Героические были из жизни крымских партизан - страница 10
— Спокойно. — Самойленко обшарил его карманы — на всякий случай взял из рук Лели карабин: — Все в норме, Володя! Иди к себе, а у нас путь не близкий.
Тома было бросился за лакским председателем.
— Стой! — приказал Самойленко, оценивающе осмотрел щуплую фигуру румынского ефрейтора, пришибленного неожиданным поворотом своей солдатской судьбы.
Тома от испуга потерял дар речи.
Николай Спаи старался его успокоить: ничего с тобой не случится, останешься целехоньким, но Тома перестал даже понимать по-гречески и только со страхом смотрел на Самойленко.
На первый взгляд Михаил Федорович холодный и строгий. Только те, кто съел с ним, как говорят, пуд соли, знали его доброе сердце.
Не ахти каким ходоком оказался румынский ефрейтор, уже через несколько километров он стал задыхаться, но боялся признаться и безропотно шагал за широкой спиной «домнуле» — он принимал Самойленко за важного партизанского офицера.
Вскарабкались на крутой Кермен. Самойленко снял с плеча карабин Апостола, сказал Спаи:
— Пора подзаправиться чем бог послал.
Дядя Коля ловко развел очаг, в котелке разогрел баранину; буханку лакского хлеба разломил на три равных куска.
— Садись. — Самойленко подозвал к огню румына.
Тома нерешительно топтался на одном месте.
— Ну, кому сказано!
— Домнуле… офицер… Тома — сольдат…
— Я не офицер, а товарищ командир, если хочешь. Садись, раз приглашаю, сказано же… Что, десять раз повторять?
Тома уловил в голосе Самойленко доброжелательные нотки, осторожно присел бочком, улыбнулся:
— Туариш… Тома — туариш…
— Ишь, еще один товарищ отыскался, — хмыкнул Самойленко, протянул румыну ложку, сказал: — Рубай — ешь, значит!
…Тропа сужалась, а ледяной ветер косо сек усталых путников. Короткая желтая куртка и беретик не грели ефрейтора Тома Апостола, ом весь посинел, мелко стучали у него зубы.
— «Язык» может дать дуба, — забеспокоился Спаи.
Самойленко неожиданно сбросил с плеч плащ-палатку, отдал Тома:
— Укутайся!
Ошеломленный румын испуганно уставился на «домнуле», который стоял перед ним в одной лишь стеганой курточке.

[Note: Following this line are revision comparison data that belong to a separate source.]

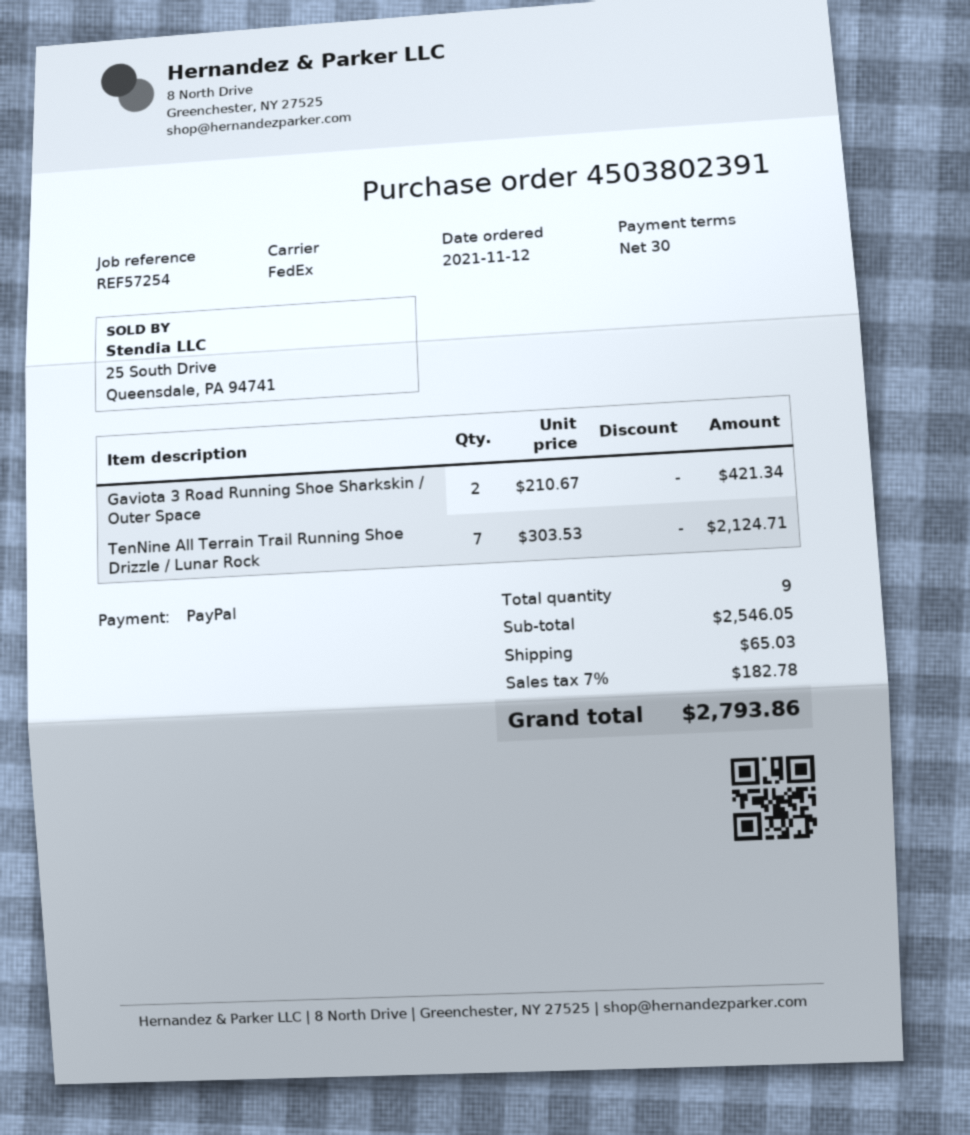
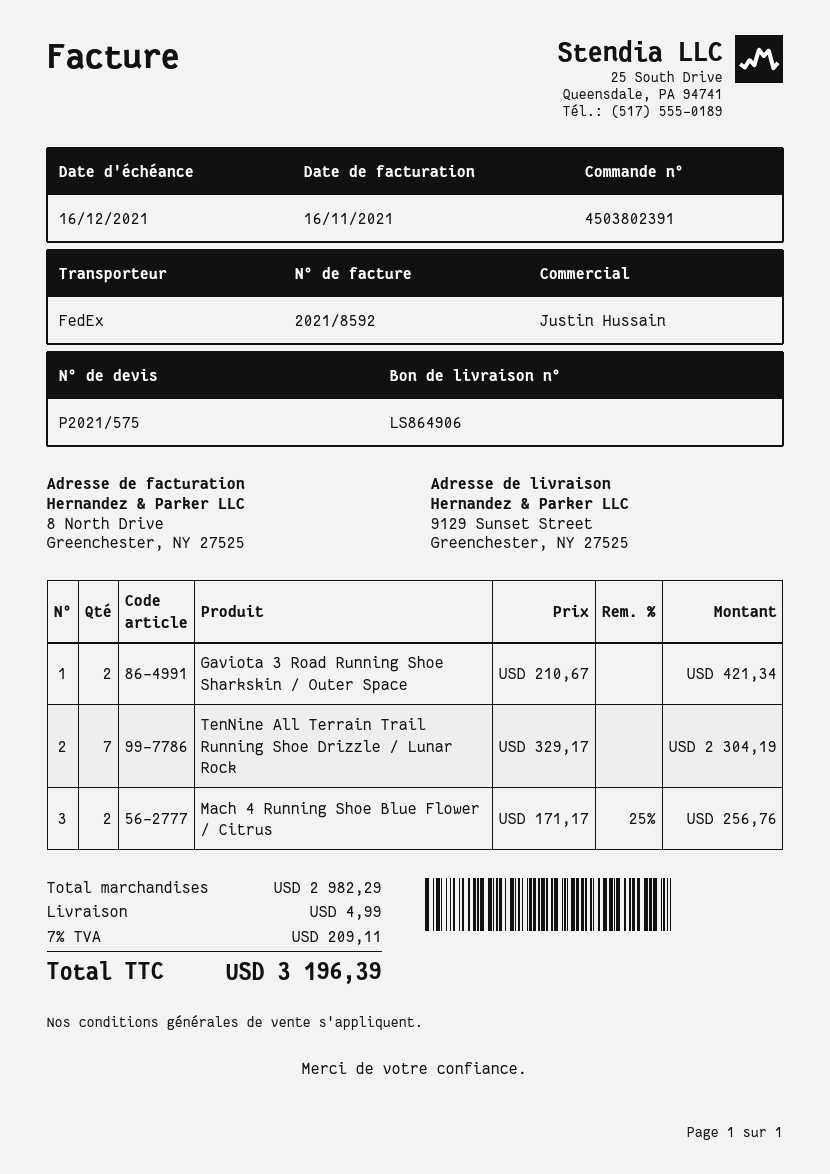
TenNine All Terrain Trail Running Shoe Drizzle / Lunar Rock: 7 x 303.53 = 2124.71 -> 7 x 329.17 = 2304.19
Mach 4 Running Shoe Blue Flower / Citrus: none -> 2 x 171.17 - 25% = 256.76
subtotal: 2546.05 -> 2982.29
shipping: 65.03 -> 4.99
tax: 7% = 182.78 -> 7% = 209.11
total: 2793.86 -> 3196.39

Тропа оборвалась перед буйной Качи. Летом речушка тихая, мелкая, как говорят, воробью по колено. Зато сейчас шумит, бурлит, пенится, прет такая силища, что и на ногах удержаться можно лишь опытному ходоку.
Никакой переправы, и Тома смотрел с ужасом на водяную кипень, особенно потрясло его то, что делал сейчас «домнуле» Самойленко, который, стоя под ледяным ветром, в один миг сбросил с себя одежду и остался нагим.
— Раздеться! — приказал он румыну.
Тома уже ничего не соображал, и руки его двигались автоматически. Разделся — маленький, тощенький, с одним лишь животным страхом в глазах.
В воду толкнул его Спаи. Обожгло, конвульсивно сжалось дрожащее тело. Спаи волочил его за собой и буквально вынес на тот берег, а потом снова пошел в воду — за одеждой. Возвращается, высоко подняв узел, смеется, а мускулистое тело жаром пылает. Ну и силен!
Самойленко ловко растирал себя от кончиков пальцев до мочек ушей и требовал этого же от Тома.
Сильное тело Михаила Федоровича раскраснелось. Он быстро оделся и побежал к Тома, который уже на все, в том числе и на собственную жизнь, давно махнул рукой. И если еще шевелился, то только от страха: не вызвать бы гнев «домнуле».
Самойленко бросил румына на плащ-палатку, растянутую на снегу, стал приводить в чувство. Его цепкие руки растирали остывающее тело «языка», и Тома исподволь стал ощущать, как блаженное тепло обволакивает его со всех сторон.
Он увидел глаза «домнуле». Ничего страшного в них не было. И что-то новое, никогда не изведанное, рождалось в сердце маленького румынского парикмахера.
Собрав запас русских слов, которые каким-то чудом отпечатались в его памяти, он крикнул:
— Гитлер — сволош! Антонеску — гав, гав!.. Я — туариш Тома Апостол.
Дали ему пару глотков спирта, еще раз покормили, напоили кипятком.
— А теперь марш! — приказал Самойленко.
— Марш-марш, туариш Тома! — Апостол пытался шагать в ногу с «домнуле», который совсем ему теперь был не страшен.
Тома был наблюдательным и многое смог рассказать в нашем штабе. То, что он рассказал нам, имело значение не только для партизанского движения, но и для Севастополя.